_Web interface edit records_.
|---|
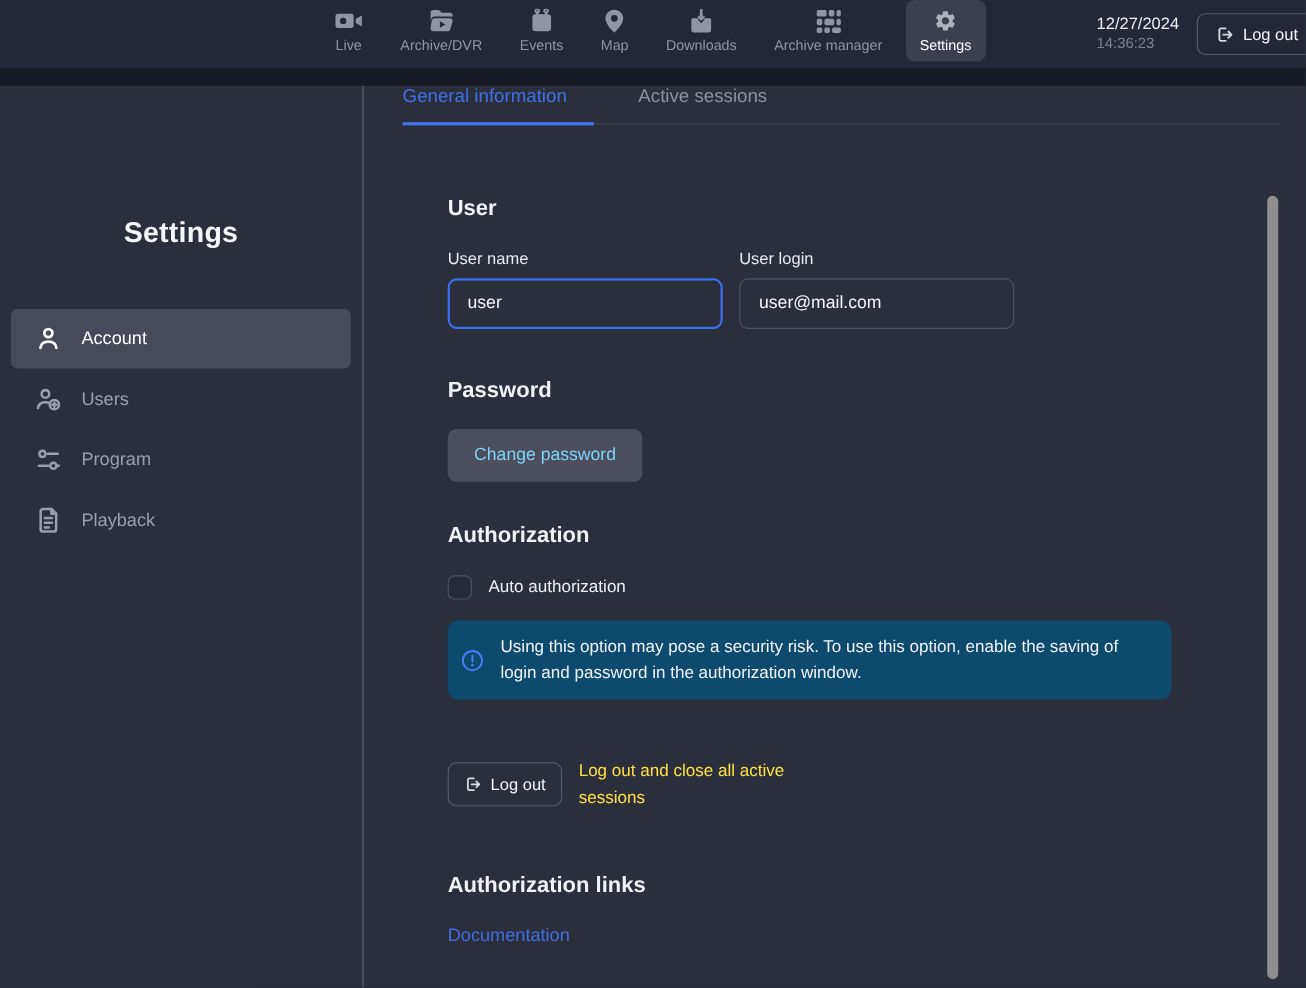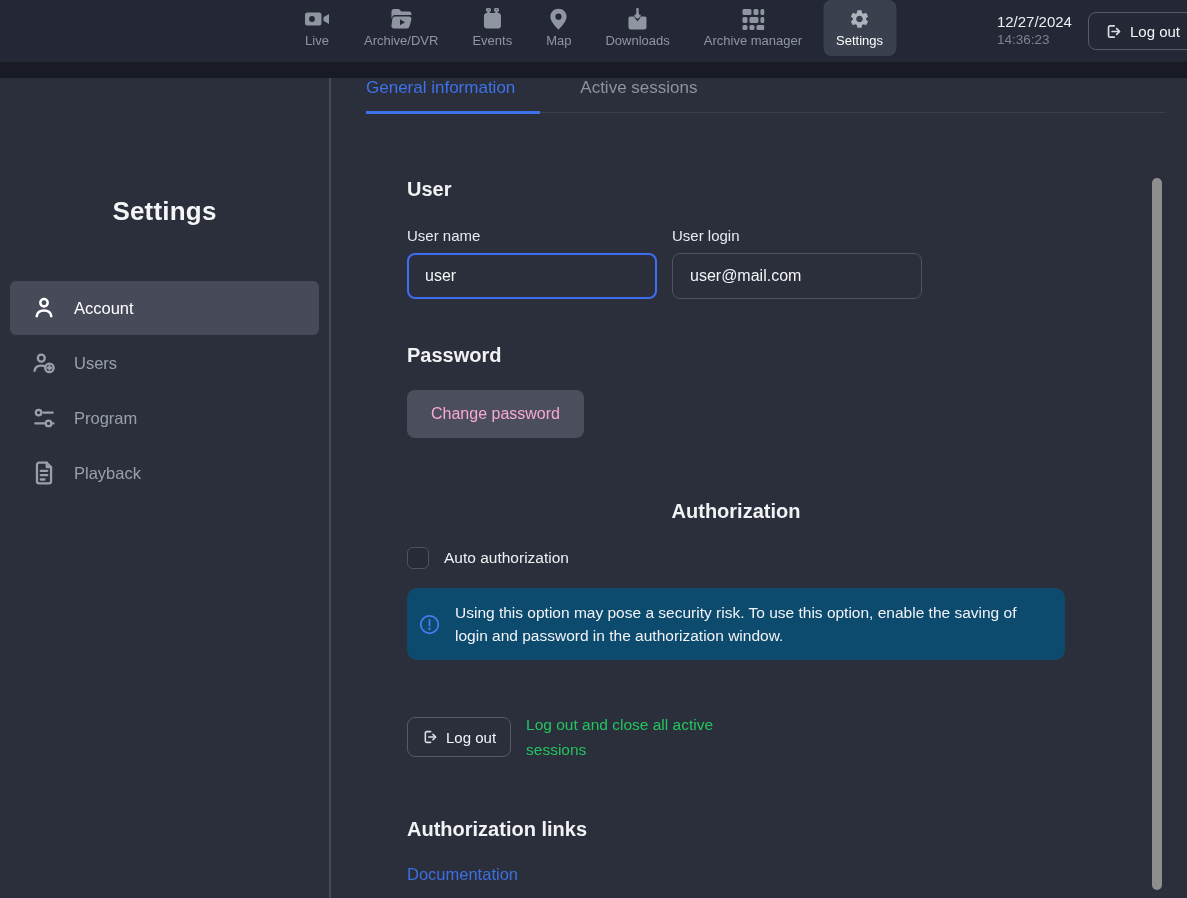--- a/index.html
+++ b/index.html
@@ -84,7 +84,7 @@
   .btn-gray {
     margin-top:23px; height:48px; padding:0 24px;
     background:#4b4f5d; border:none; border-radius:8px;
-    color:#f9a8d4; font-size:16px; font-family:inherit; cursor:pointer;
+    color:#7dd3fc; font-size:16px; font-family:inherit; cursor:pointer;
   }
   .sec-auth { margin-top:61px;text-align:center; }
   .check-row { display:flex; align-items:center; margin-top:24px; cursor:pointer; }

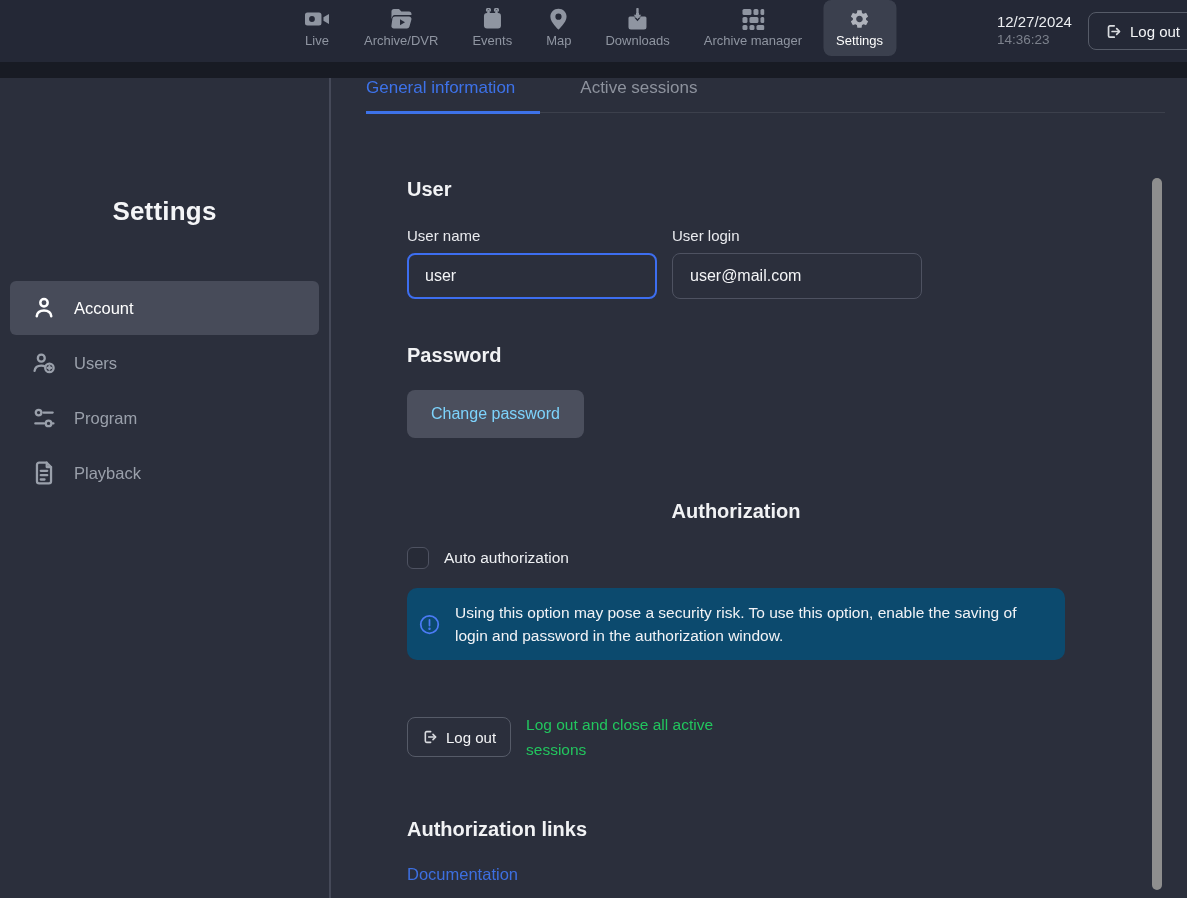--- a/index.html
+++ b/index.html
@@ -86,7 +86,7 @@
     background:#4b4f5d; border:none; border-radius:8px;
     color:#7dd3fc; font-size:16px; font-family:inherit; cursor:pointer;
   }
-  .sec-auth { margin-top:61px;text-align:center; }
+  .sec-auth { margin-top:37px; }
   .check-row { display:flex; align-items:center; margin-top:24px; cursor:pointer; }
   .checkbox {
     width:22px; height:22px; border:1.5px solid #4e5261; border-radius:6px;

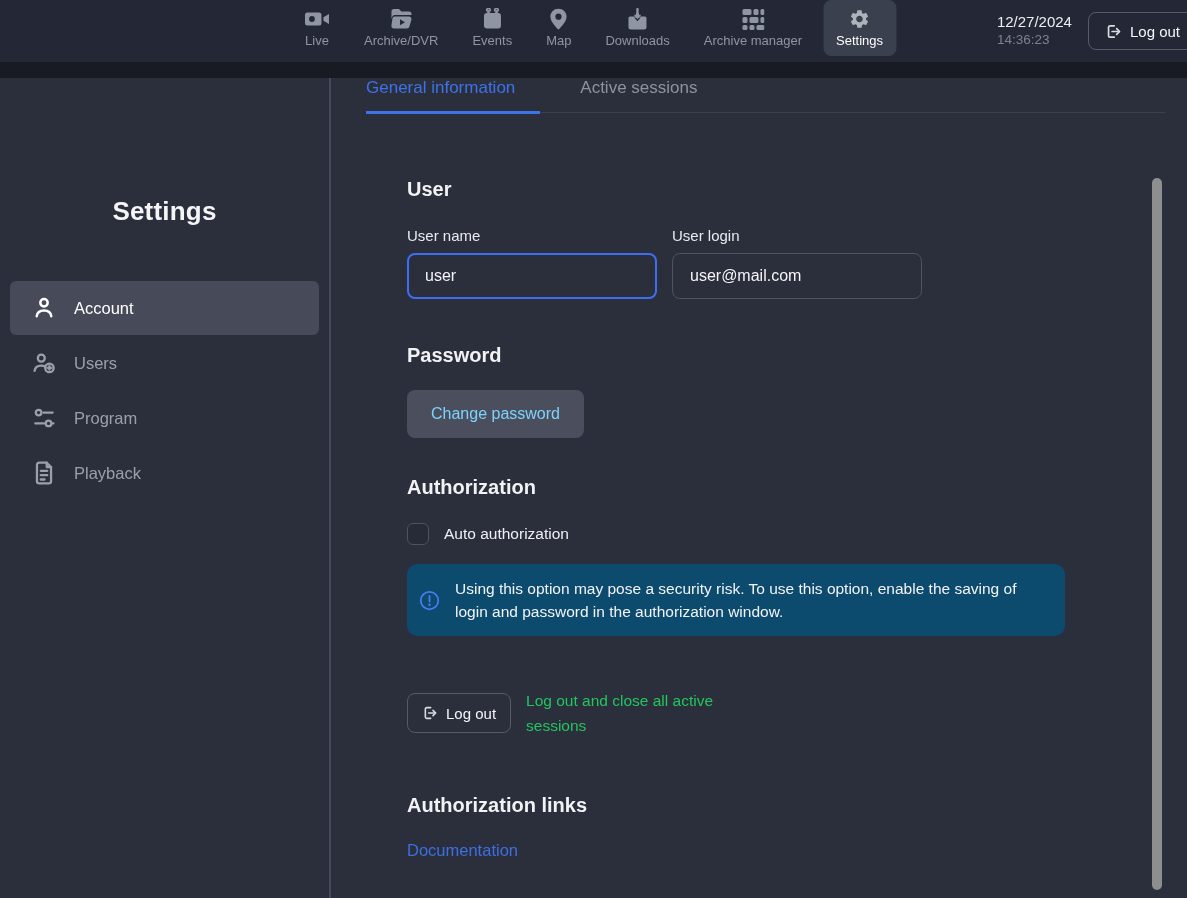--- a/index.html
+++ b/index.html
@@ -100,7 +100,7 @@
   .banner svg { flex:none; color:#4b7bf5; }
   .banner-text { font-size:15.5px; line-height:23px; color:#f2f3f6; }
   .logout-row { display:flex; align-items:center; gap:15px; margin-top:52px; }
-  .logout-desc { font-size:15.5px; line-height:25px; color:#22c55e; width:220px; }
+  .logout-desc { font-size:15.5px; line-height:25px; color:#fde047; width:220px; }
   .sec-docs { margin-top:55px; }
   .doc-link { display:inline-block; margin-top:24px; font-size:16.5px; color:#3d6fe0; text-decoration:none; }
|---|
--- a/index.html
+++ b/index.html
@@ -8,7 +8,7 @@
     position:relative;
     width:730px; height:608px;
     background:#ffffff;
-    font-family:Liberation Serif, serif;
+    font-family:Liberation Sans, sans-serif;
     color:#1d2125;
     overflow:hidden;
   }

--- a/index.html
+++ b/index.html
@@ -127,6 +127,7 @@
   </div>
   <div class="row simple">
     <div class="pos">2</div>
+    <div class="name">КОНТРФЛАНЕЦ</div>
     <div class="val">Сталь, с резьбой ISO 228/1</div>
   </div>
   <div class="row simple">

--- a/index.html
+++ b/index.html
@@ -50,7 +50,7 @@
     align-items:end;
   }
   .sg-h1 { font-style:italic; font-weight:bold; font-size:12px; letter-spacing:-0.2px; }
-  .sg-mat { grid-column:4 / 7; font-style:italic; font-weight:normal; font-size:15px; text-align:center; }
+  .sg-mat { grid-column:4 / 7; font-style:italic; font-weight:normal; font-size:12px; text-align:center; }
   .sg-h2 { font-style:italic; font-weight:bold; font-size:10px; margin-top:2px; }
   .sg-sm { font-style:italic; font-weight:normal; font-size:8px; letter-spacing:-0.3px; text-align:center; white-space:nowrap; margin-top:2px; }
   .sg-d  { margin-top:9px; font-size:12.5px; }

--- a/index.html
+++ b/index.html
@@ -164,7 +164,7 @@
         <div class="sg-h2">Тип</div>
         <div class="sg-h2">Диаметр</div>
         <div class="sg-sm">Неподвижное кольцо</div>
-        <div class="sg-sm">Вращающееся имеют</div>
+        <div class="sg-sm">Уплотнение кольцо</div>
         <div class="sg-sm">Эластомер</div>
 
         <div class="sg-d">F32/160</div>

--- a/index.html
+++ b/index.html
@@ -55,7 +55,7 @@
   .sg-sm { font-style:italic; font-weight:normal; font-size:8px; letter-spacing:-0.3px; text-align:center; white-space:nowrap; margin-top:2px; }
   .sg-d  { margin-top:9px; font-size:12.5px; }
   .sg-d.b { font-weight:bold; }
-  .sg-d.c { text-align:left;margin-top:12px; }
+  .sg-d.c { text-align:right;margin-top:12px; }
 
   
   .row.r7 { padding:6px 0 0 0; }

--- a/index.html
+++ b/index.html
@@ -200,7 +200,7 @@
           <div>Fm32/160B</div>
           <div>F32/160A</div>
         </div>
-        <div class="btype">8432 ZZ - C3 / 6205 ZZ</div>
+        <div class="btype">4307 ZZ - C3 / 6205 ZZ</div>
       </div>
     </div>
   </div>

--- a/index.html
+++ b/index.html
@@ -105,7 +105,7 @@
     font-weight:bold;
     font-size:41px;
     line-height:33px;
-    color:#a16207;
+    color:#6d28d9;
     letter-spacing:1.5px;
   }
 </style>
|---|
_WHAT THE TASK ASKS_. Return each line of the data above that includes the word "btype".

_COMPLETED EXERCISE_.
-        <div class="btype">8432 ZZ - C3 / 6205 ZZ</div>
+        <div class="btype">4307 ZZ - C3 / 6205 ZZ</div>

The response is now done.